Task details »
Pull every line holding the word "display" out of the data and copy it.

==*==

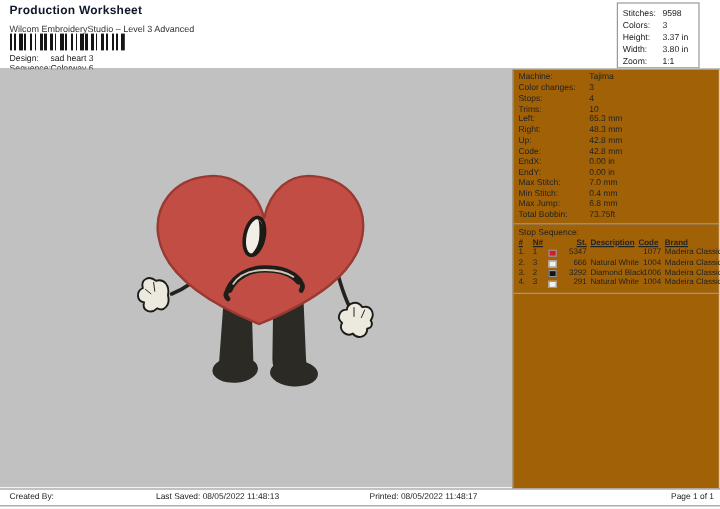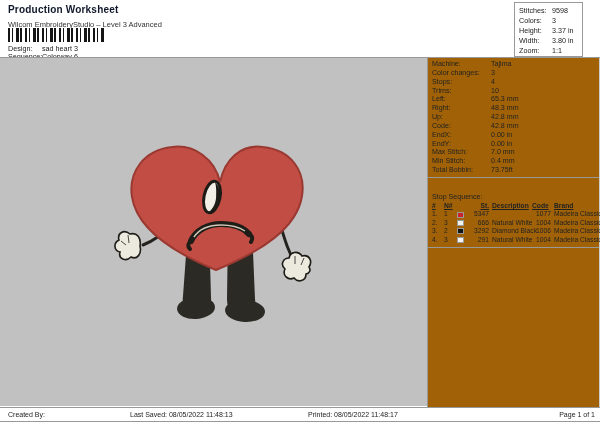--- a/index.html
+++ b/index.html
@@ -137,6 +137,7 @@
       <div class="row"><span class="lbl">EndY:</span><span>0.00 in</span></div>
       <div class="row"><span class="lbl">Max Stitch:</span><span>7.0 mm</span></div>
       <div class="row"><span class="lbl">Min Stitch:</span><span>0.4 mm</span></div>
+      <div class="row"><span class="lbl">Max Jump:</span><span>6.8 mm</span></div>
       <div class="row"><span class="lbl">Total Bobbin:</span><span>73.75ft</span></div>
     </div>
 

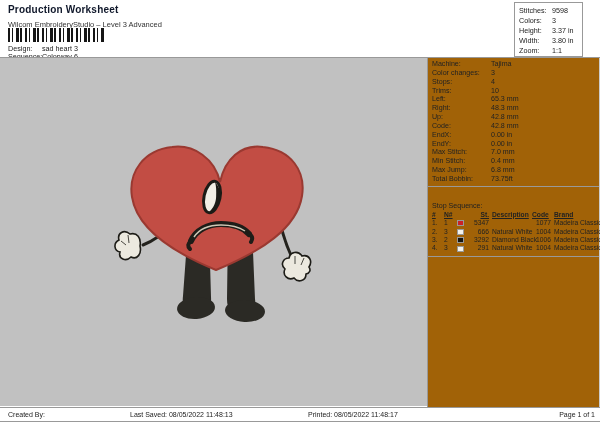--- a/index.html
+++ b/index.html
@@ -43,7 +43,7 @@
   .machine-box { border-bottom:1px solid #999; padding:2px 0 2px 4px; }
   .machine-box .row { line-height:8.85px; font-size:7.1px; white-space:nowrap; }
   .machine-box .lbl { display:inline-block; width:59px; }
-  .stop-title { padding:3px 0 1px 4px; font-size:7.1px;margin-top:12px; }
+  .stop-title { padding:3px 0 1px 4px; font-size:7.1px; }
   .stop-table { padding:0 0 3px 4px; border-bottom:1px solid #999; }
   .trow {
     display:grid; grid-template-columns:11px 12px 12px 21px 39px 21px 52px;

==*==

Response area »
   .machine-box .lbl { display:inline-block; width:59px; }
     display:grid; grid-template-columns:11px 12px 12px 21px 39px 21px 52px;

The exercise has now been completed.